BEGIN RECORDS FOR THIS TASK

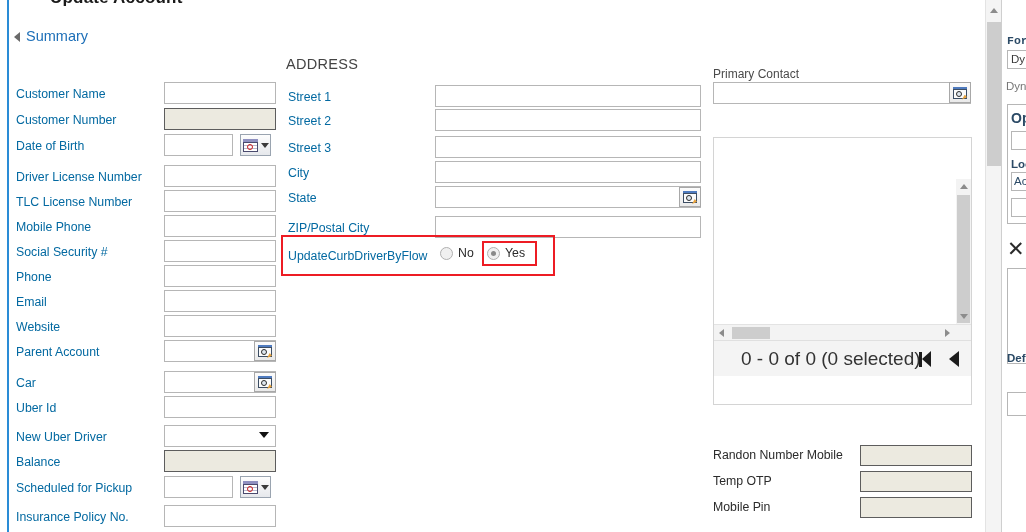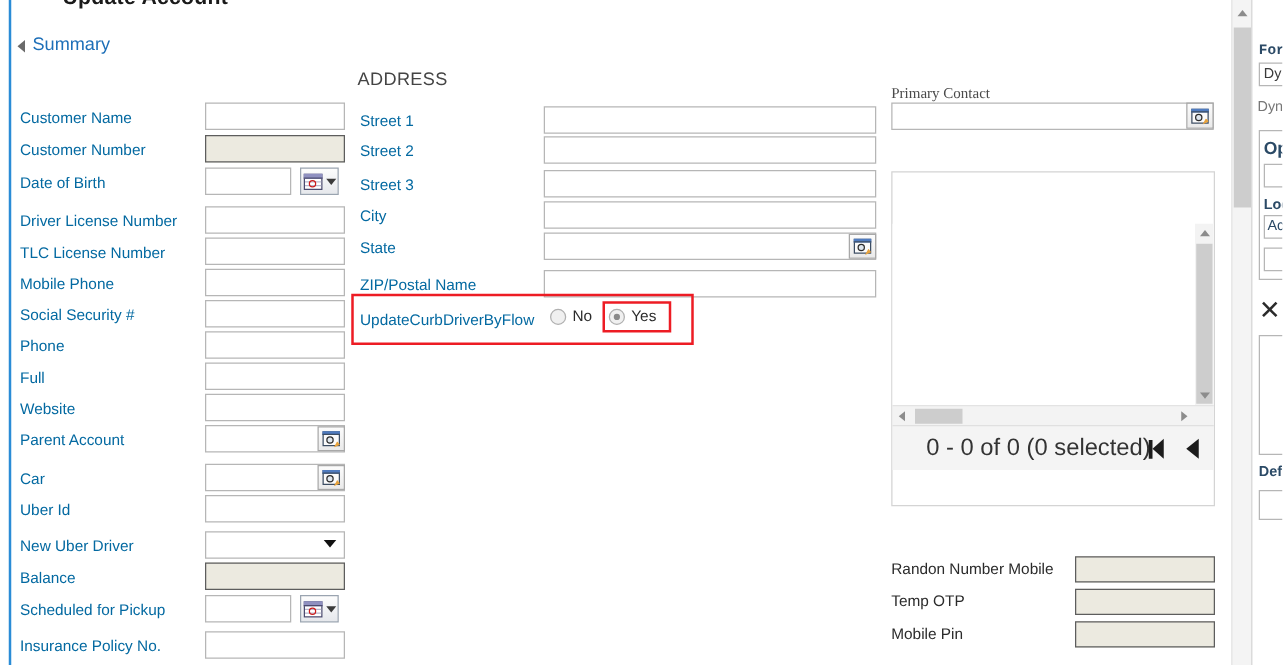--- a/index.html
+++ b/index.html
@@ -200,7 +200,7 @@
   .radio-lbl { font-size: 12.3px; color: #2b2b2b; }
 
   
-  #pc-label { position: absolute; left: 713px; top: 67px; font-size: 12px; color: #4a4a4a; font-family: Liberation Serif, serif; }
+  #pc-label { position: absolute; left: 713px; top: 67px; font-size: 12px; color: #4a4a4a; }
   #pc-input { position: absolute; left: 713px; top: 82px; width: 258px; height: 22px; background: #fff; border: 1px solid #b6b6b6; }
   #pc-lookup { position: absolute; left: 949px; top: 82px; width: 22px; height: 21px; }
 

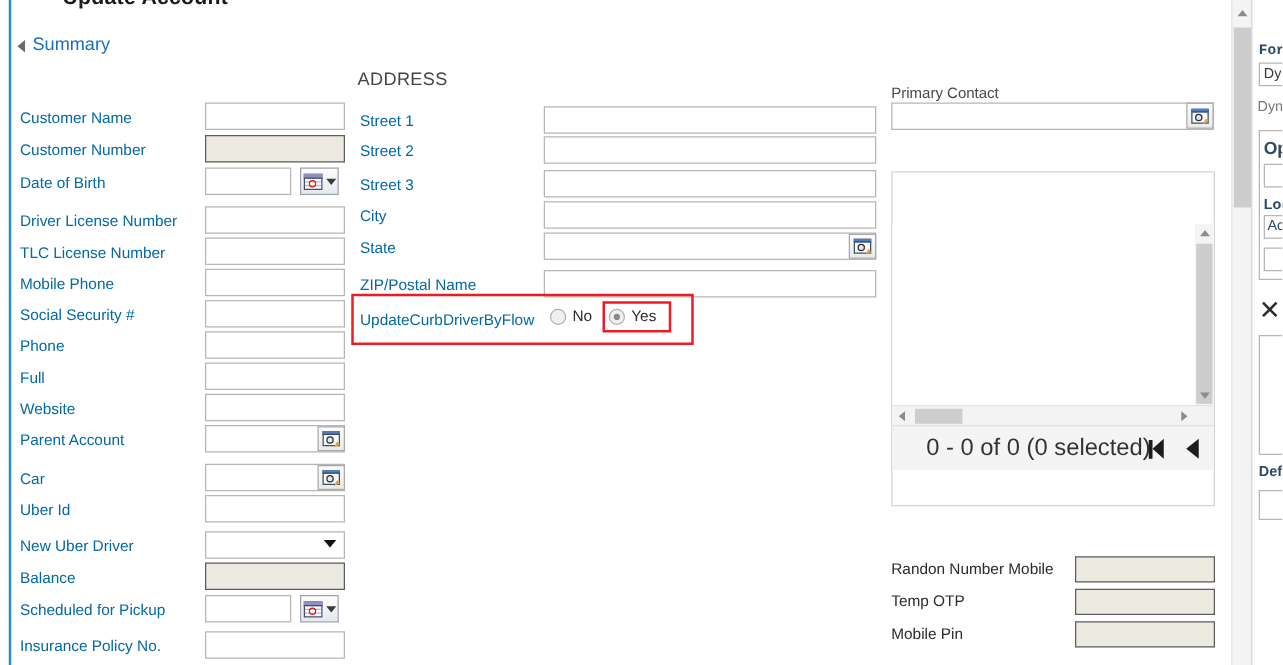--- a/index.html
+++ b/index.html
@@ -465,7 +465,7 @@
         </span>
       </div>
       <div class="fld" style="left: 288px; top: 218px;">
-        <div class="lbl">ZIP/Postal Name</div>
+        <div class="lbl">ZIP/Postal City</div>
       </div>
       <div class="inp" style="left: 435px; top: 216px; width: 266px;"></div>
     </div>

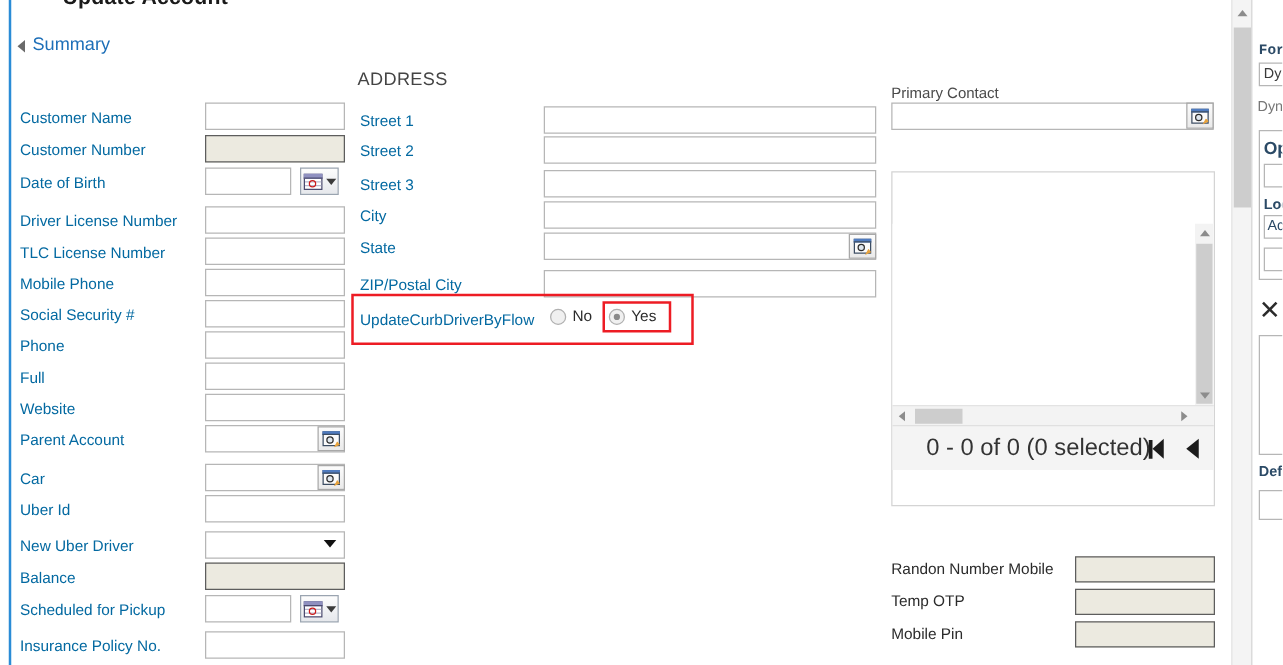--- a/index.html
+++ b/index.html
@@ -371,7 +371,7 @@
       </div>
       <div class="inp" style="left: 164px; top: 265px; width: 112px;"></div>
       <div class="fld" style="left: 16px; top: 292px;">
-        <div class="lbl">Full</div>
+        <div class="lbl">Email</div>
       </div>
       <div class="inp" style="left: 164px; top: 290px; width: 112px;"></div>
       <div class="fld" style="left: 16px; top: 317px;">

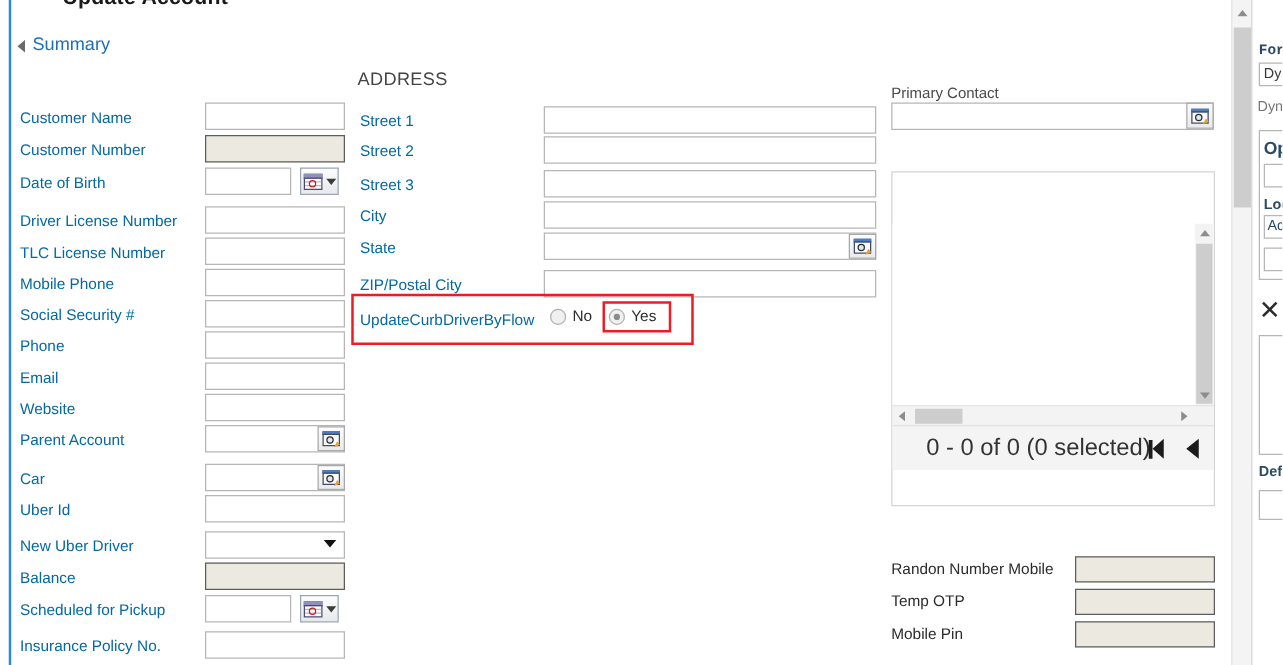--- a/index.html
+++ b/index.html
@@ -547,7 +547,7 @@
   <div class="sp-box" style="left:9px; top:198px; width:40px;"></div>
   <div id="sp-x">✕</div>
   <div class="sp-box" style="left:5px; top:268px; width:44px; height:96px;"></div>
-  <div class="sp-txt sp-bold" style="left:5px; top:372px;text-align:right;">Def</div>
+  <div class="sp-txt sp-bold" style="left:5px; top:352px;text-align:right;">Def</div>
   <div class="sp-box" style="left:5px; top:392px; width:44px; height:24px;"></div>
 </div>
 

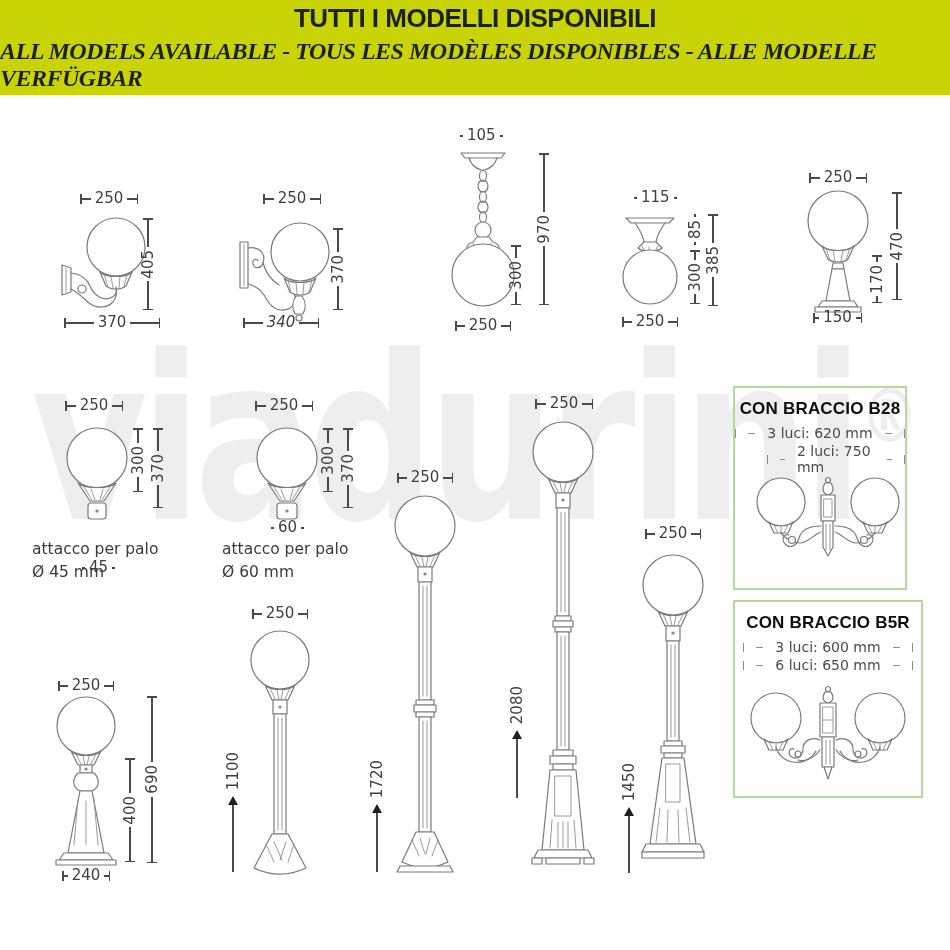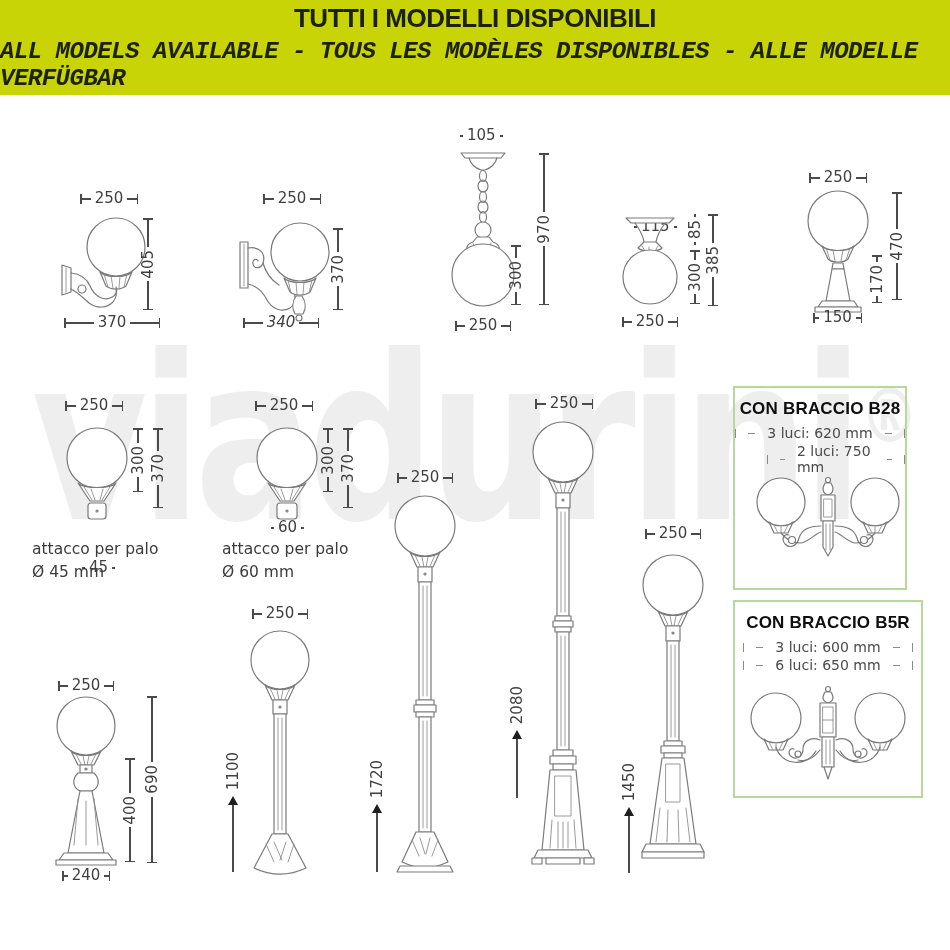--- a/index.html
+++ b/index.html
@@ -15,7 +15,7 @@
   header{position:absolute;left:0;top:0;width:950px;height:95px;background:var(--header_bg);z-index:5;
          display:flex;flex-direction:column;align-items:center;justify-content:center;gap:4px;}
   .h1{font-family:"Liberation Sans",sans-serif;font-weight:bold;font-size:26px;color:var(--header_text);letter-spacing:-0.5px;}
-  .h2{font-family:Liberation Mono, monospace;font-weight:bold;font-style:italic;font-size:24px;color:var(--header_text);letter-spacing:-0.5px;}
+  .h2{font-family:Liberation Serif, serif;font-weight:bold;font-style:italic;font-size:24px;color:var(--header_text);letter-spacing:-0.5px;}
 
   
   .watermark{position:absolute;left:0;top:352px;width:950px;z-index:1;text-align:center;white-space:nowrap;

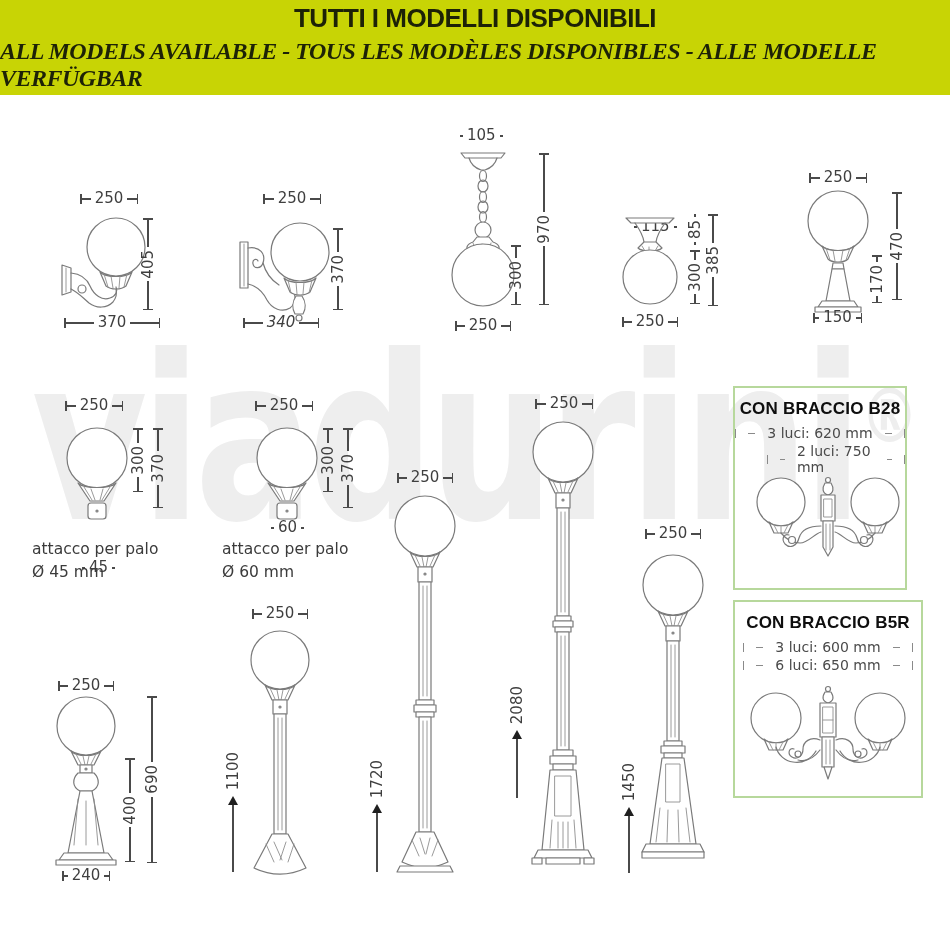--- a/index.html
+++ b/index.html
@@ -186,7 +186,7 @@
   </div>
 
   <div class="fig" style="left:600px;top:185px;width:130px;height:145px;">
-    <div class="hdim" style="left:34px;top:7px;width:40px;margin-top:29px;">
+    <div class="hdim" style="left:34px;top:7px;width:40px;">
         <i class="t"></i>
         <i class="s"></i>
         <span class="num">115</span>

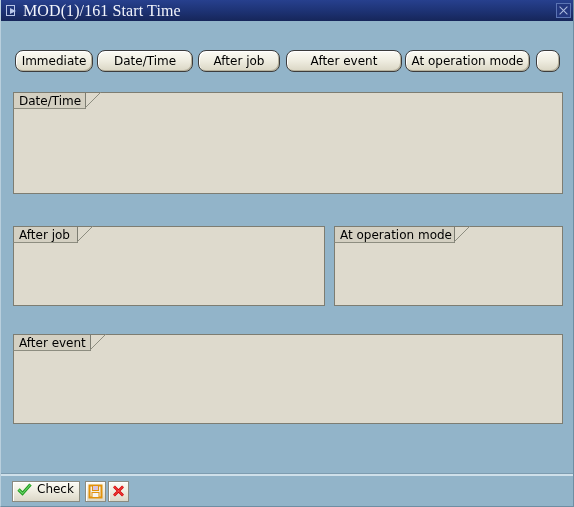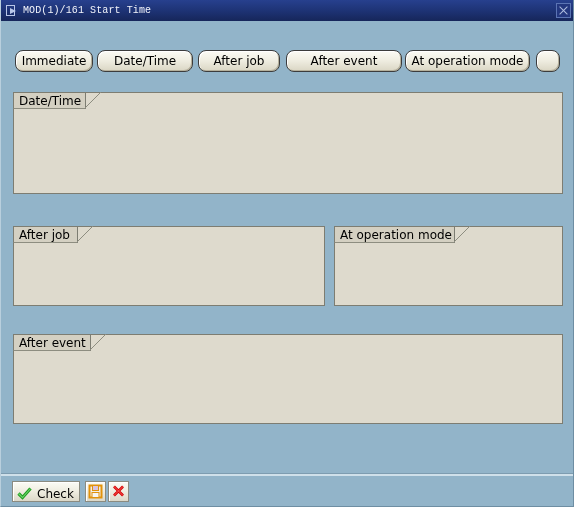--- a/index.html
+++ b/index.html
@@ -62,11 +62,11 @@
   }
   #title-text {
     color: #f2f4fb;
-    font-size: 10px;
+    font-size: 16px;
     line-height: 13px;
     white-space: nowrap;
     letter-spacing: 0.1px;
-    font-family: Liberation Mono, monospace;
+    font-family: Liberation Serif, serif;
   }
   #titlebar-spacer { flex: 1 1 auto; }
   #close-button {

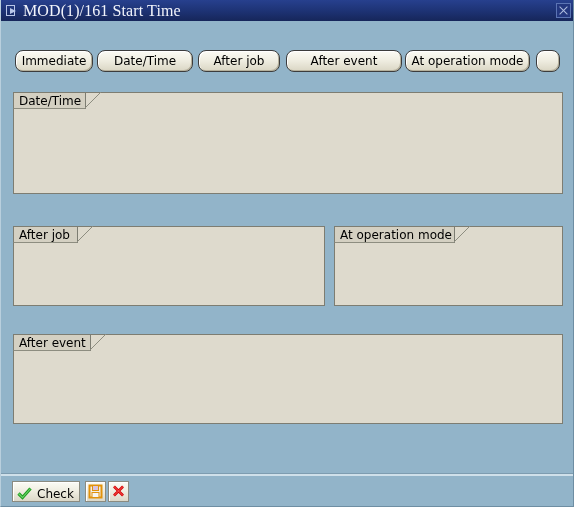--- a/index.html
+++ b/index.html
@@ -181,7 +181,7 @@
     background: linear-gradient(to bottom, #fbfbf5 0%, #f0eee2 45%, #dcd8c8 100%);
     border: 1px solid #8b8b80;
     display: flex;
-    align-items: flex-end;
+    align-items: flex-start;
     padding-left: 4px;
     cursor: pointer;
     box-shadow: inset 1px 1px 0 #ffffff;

END RECORDS FOR THIS TASK

WHAT YOU ARE ASKED TO DO: Nothing but the lines from the start of the records above through the line with "-15,7 +15,7 @@" should be retyped, each exactly as written; leave out all pictures.

TASK RESULT:
--- a/index.html
+++ b/index.html
@@ -200,7 +200,7 @@
   .radio-lbl { font-size: 12.3px; color: #2b2b2b; }
 
   
-  #pc-label { position: absolute; left: 713px; top: 67px; font-size: 12px; color: #4a4a4a; font-family: Liberation Serif, serif; }
+  #pc-label { position: absolute; left: 713px; top: 67px; font-size: 12px; color: #4a4a4a; }
   #pc-input { position: absolute; left: 713px; top: 82px; width: 258px; height: 22px; background: #fff; border: 1px solid #b6b6b6; }
   #pc-lookup { position: absolute; left: 949px; top: 82px; width: 22px; height: 21px; }
 

--- a/index.html
+++ b/index.html
@@ -465,7 +465,7 @@
         </span>
       </div>
       <div class="fld" style="left: 288px; top: 218px;">
-        <div class="lbl">ZIP/Postal Name</div>
+        <div class="lbl">ZIP/Postal City</div>
       </div>
       <div class="inp" style="left: 435px; top: 216px; width: 266px;"></div>
     </div>

--- a/index.html
+++ b/index.html
@@ -371,7 +371,7 @@
       </div>
       <div class="inp" style="left: 164px; top: 265px; width: 112px;"></div>
       <div class="fld" style="left: 16px; top: 292px;">
-        <div class="lbl">Full</div>
+        <div class="lbl">Email</div>
       </div>
       <div class="inp" style="left: 164px; top: 290px; width: 112px;"></div>
       <div class="fld" style="left: 16px; top: 317px;">

--- a/index.html
+++ b/index.html
@@ -547,7 +547,7 @@
   <div class="sp-box" style="left:9px; top:198px; width:40px;"></div>
   <div id="sp-x">✕</div>
   <div class="sp-box" style="left:5px; top:268px; width:44px; height:96px;"></div>
-  <div class="sp-txt sp-bold" style="left:5px; top:372px;text-align:right;">Def</div>
+  <div class="sp-txt sp-bold" style="left:5px; top:352px;text-align:right;">Def</div>
   <div class="sp-box" style="left:5px; top:392px; width:44px; height:24px;"></div>
 </div>
 

--- a/index.html
+++ b/index.html
@@ -15,7 +15,7 @@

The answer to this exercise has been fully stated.